A small but regular investment in top-quality dividend stocks could help you create a portfolio that will offer solid passive income over the years. While several Canadian companies have paid and raised dividends for years, this article will focus on corporations with clear visibility over future cash flows, implying they could continue to increase their dividends in the coming years.
So, if you can spare $300 a month, start accumulating these three TSX stocks to create a solid passive-income portfolio.
Fortis
Fortis (TSX:FTS)(NYSE:FTS) is an obvious stock in any passive-income portfolio. Its low-risk business, predictable and growing cash flows, continued investment in infrastructure, and shift towards renewables indicate that Fortis is well positioned to return a substantial amount of cash to its shareholders in the coming years.
For context, Fortis’s diversified rate-regulated assets and $20 billion capital program will likely drive its earnings and, in turn, its dividends. It has hiked dividends for 48 years and projects it to increase by 6% annually through 2025. Overall, its high-quality earnings, opportunities in renewables, strategic acquisitions, and cost savings bode well for growth. Meanwhile, Fortis offers a yield of 3.7%, which is well protected.
TC Energy
Energy infrastructure company TC Energy (TSX:TRP)(NYSE:TRP) is another reliable investment for passive-income investors. It has consistently enhanced its shareholders’ returns through higher dividends and offers visibility over future payouts. TC Energy’s dividends have an average annual growth rate of 7% in the last 21 years. Meanwhile, it is projecting a 3-5% increase in its annual dividends in the coming years.
Its high-quality regulated and contracted assets and higher utilization rate will likely drive its resilient cash flows. Further, its solid secured projects, migration towards green energy, and revenue escalators will likely drive its revenues and profitability. Shares of TC Energy are yielding over 5.4% and are a must-have in your passive-income portfolio.
Enbridge
Another reliable bet for passive income is Enbridge (TSX:ENB)(NYSE:ENB). Its resilient income, contractual arrangements, strength in the underlying business, and utility-like cash flows drive its DCF (distributable cash flows) and, in turn, its dividend payments. Enbridge offers a big yield of 6.6% at current levels, which is safe. Meanwhile, its dividend-payout ratio is sustainable in the long run.

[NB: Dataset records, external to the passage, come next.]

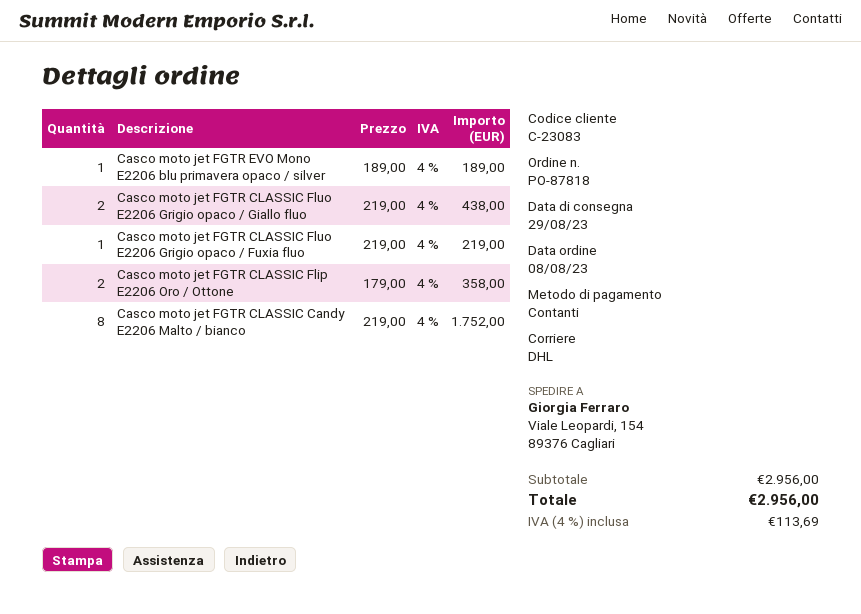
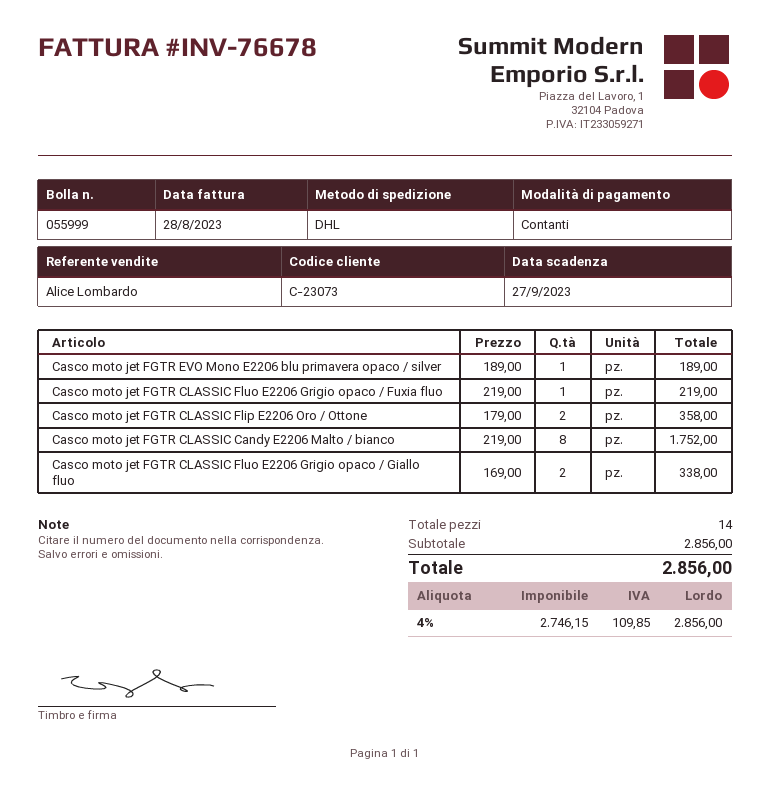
customer number: C-23083 -> C-23073
Casco moto jet FGTR CLASSIC Fluo E2206 Grigio opaco / Giallo fluo: 2 x 219.00 = 438.00 -> 2 x 169.00 = 338.00
subtotal: 2956.00 -> 2856.00
tax: 4% = 113.69 -> 4% = 109.85
total: 2956.00 -> 2856.00

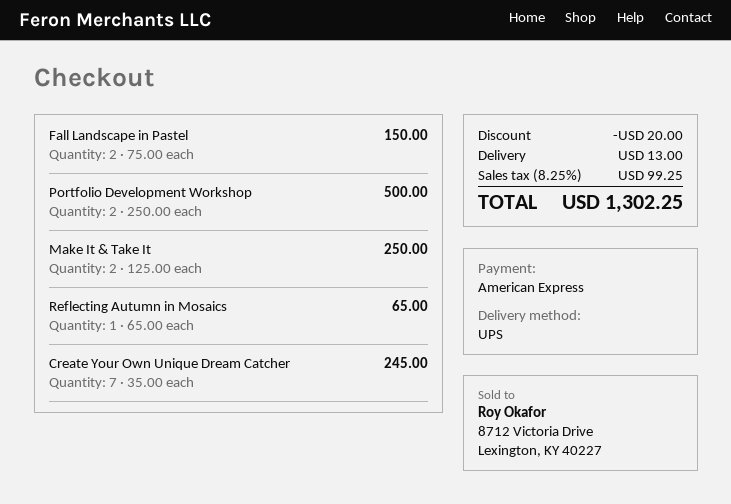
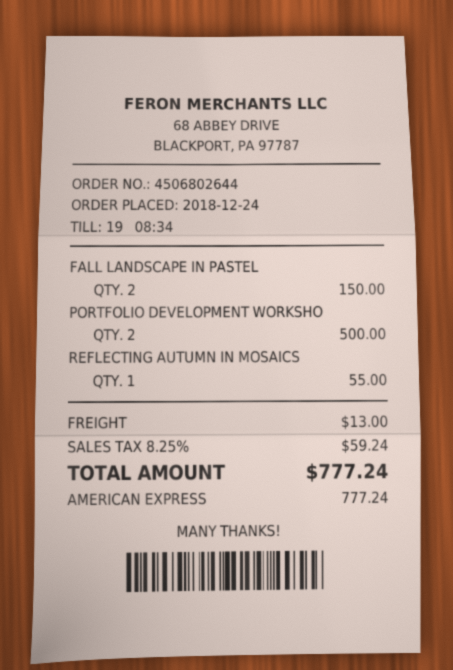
Make It & Take It: 2 for 250.00 -> none
Reflecting Autumn in Mosaics: 1 for 65.00 -> 1 for 55.00
Create Your Own Unique Dream Catcher: 7 for 245.00 -> none
discount: 20.00 -> none
tax: 8.25% = 99.25 -> 8.25% = 59.24
total: 1302.25 -> 777.24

Its dividends have a CAGR of 10% over the last 27 years. Meanwhile, the company will likely increase it further at a low- to mid-single-digit rate in the coming years. Its diversified assets, strong capital program, revenue escalators, contracted cash flows, and recovery in mainline volumes bode well for growth. Moreover, a higher asset utilization rate, strategic acquisitions, and cost-savings initiatives will likely support its DCF per share and future dividend payments.
Bottom line
These Canadian companies have well-protected cash flows that drive their payouts. Further, the ongoing strength in their base business and good growth opportunities support my bullish outlook. It’s worth noting that these stocks, on average, offer a yield of 5.2%, which makes them highly attractive.